Wednesday, February 11, 1998
Haakonsen missing after boycottYAMANOUCHI, Japan (AP) -- Snowboarding's halfpipe competition is making its Olympic debut without its legend.
The men's and women's halfpipe -- a freestyle event where riders perform jumps and tricks in a huge snow trough -- is snowboarding's showcase.
But three-time world champion Terje Haakonsen of Norway, known as "The Legend," is boycotting the Olympics in a dispute over who would organize the competition.
"He's the best in the world and he's been that way for a long time. He forced it very far and he's been very successful in the sport," said Canadian halfpipe competitor Derek Heidt.
"If I were in his shoes and had been that successful, I would probably stand for what I believe in," Heidt said.
Haakonsen, a three-time halfpipe world champion of the International Snowboarding Federation, said the International Olympic Committee was wrong to have the international skiing federation rather than the snowboarding federation organize his sport as an Olympic event.
He even likened the IOC to organized crime.
"When I say mafia, I mean what most people see in the word: People who take over control but never let anyone have an inside look at what they are doing," Haakonsen told Sweden's TV4 in December.

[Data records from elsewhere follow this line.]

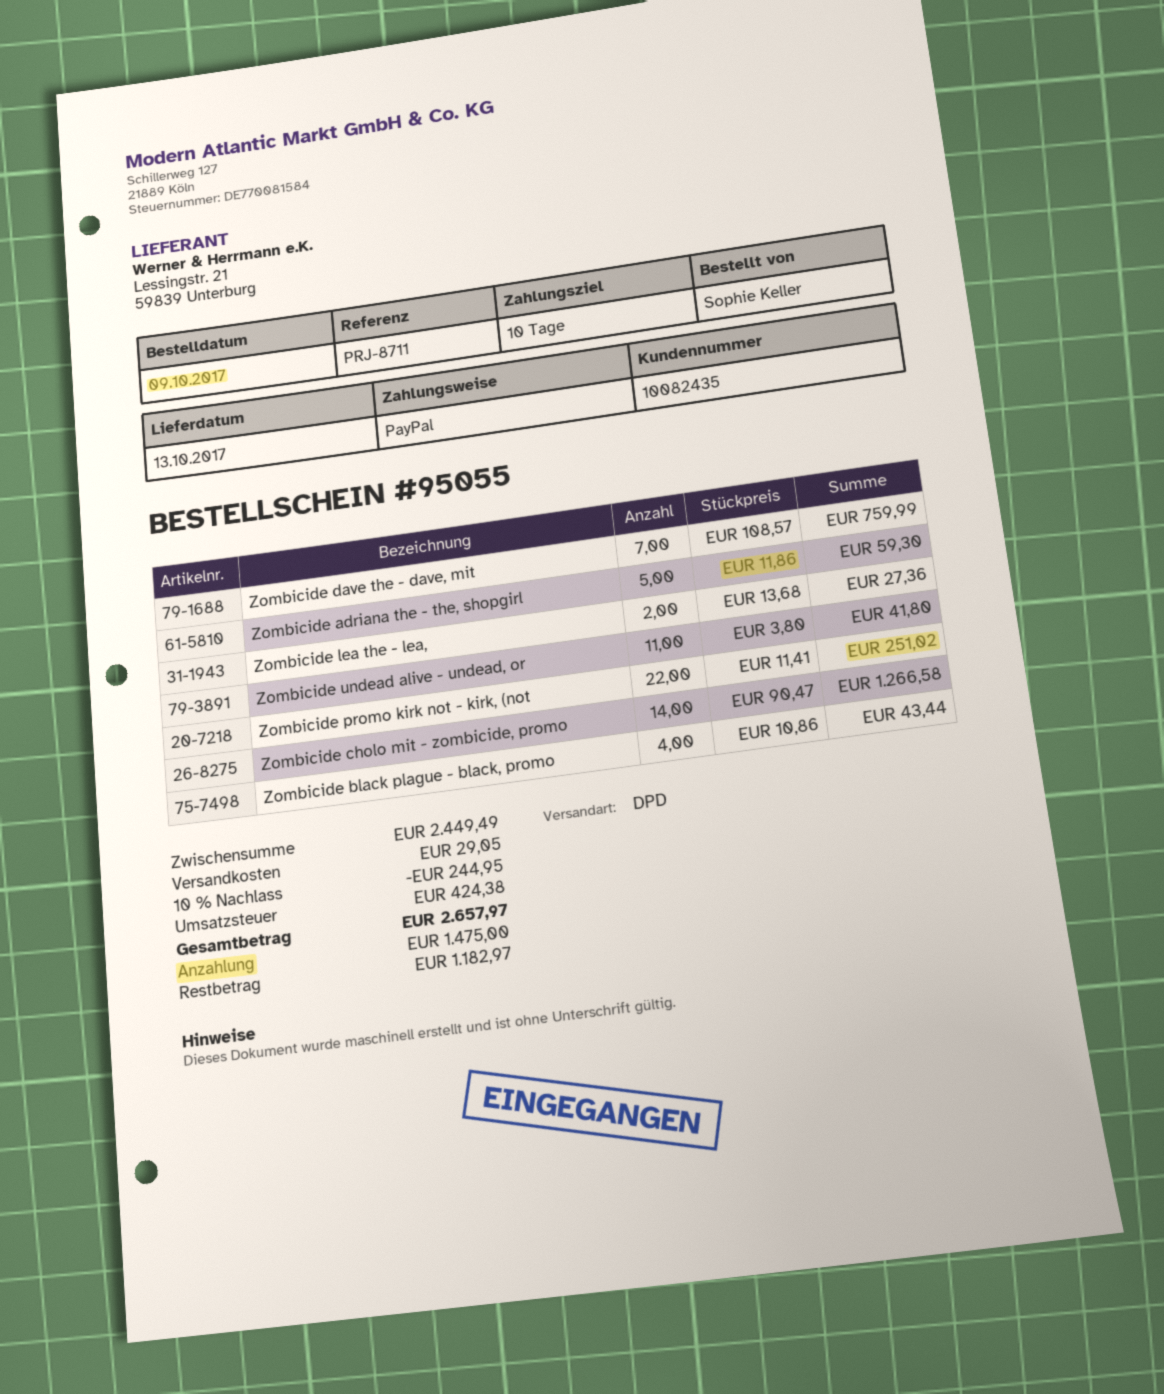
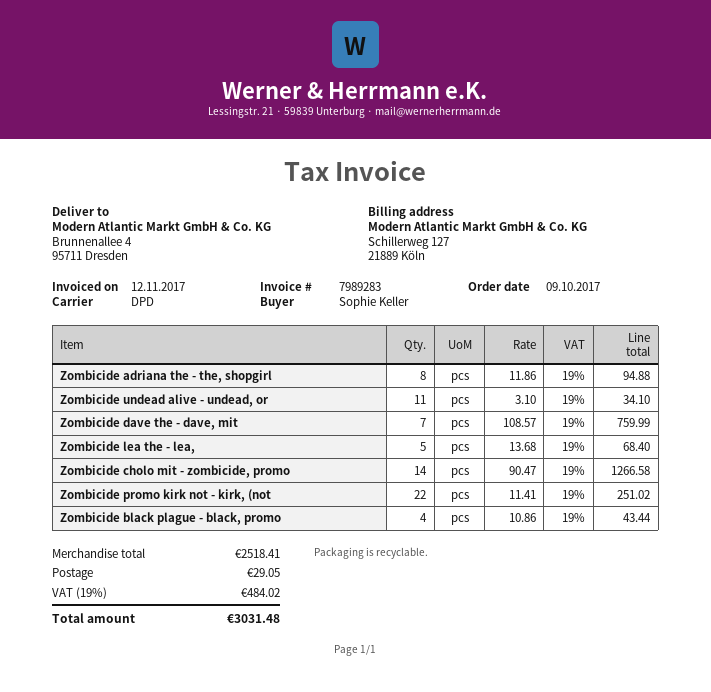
Zombicide adriana the - the, shopgirl: 5 x 11.86 = 59.30 -> 8 x 11.86 = 94.88
Zombicide lea the - lea,: 2 x 13.68 = 27.36 -> 5 x 13.68 = 68.40
Zombicide undead alive - undead, or: 11 x 3.80 = 41.80 -> 11 x 3.10 = 34.10
subtotal: 2449.49 -> 2518.41
discount: 10% = 244.95 -> none
tax: 424.38 -> 484.02
total: 2657.97 -> 3031.48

IOC president Juan Antonio Samaranch has brushed aside Haakonsen's criticisms.
With Haakonsen absent, another Norwegian, Daniel Franck, is among the top men in halfpipe, along with Switzerland's Fabien Rohrer.
Stine Brun Kjeldas of Norway and another Swiss, Anita Schwaller, rule among the women.
The U.S. team needs to rebound from a near-wipeout in women's giant slalom and a mediocre finish in the men's event. The best finish by an American in the giant slalom was a sixth by Christopher Klug.
At least Klug finished. All four U.S. women fell on their first runs.
So it's up to people like Ross Powers of South Londonderry, Vt., and Michele Taggart of Salem, Ore., to improve the U.S. snowboard record.